After all, it’s because of customer loyalty that Quim has grown as quickly as it has — 26 percent of their revenue month-to-month comes from 2nd, 3rd, and 4th time customers, according to their crowdfunding campaign. It’s a product that, because it runs significantly more expensive than non-cannabis lubricants and creams, can be difficult to move off the shelves. However, once customers get over the $50+ price tag, many come back for more.
As those customers have become more comfortable with their bodies — and weed — so has Nystrom processed a lot of her own internal stigmas about cannabis, and her dad’s conviction. In fact, it’s through Quim that she was able to reconnect with her father at the end of his life. Quim was featured on an episode of the Viceland TV series Slutever, which ran in reruns for several months. One day, out-of-the-blue, Quim received an email with no body text, and the subject line “I’m so proud of you and couldn’t be more happy for you.”

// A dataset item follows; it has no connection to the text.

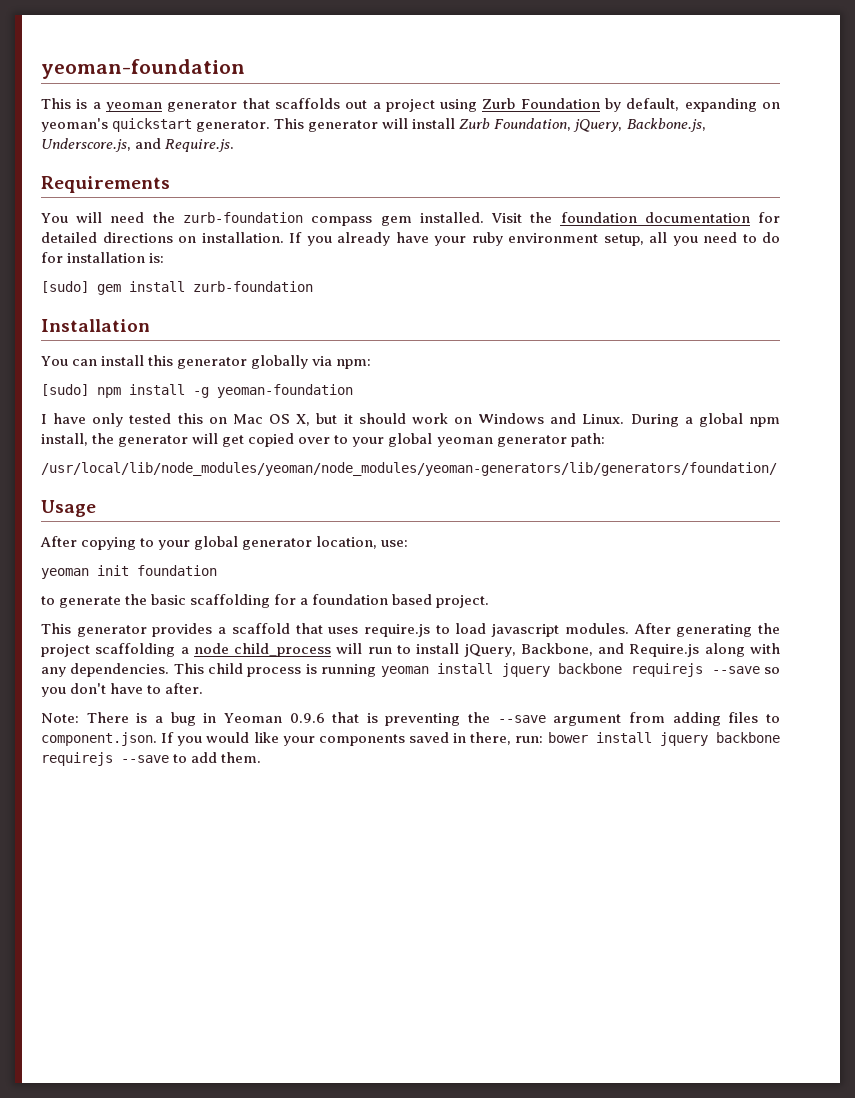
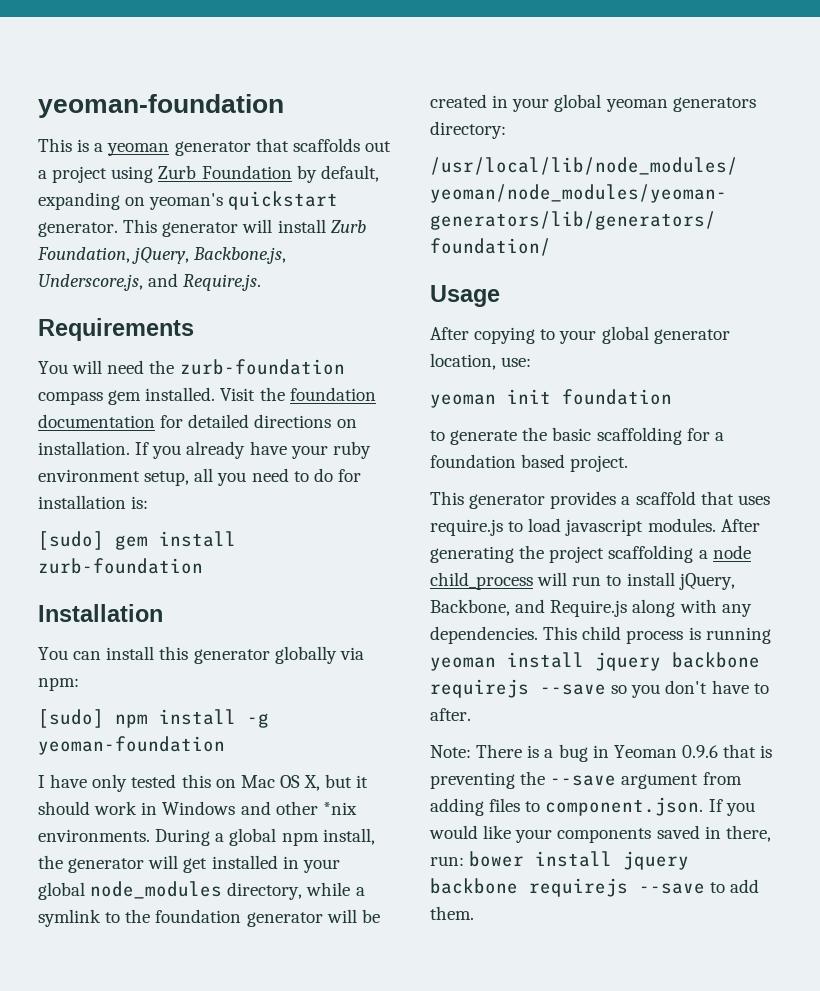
[453,417,472,424] on -> [141,802,158,815] in
[582,414,625,424] Linux. -> [275,801,357,815] [38,829,150,842] other *nix environments.
[248,433,349,447] copied over to -> [211,855,340,873] [38,881,365,900] [38,909,380,927] [430,94,509,108] installed in your global node_modules directory, while a symlink to the foundation generator will be created in
[496,433,605,447] generator path: -> [672,97,756,112] [430,121,506,139] generators directory:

Nystrom recognized the last name, and asked the sender if he was her father, and if they wanted to meet. He responded “yes, yes, a million times yes.” Shortly thereafter, she drove to his home in Las Vegas and met him for the first time since she was four years old. He passed away from complications of kidney cancer several months later, with Nystrom by his side.
“I think that everything happens for a reason,” she says. When business gets tough, she says she remembers that this company, quickly rising to the top of the cannabis industry, reunited her with the man the war on drugs took from her at an early age. “That was one of the most important things that’s ever happened in my life, and that probably wouldn’t have happened had I not taken this risk.”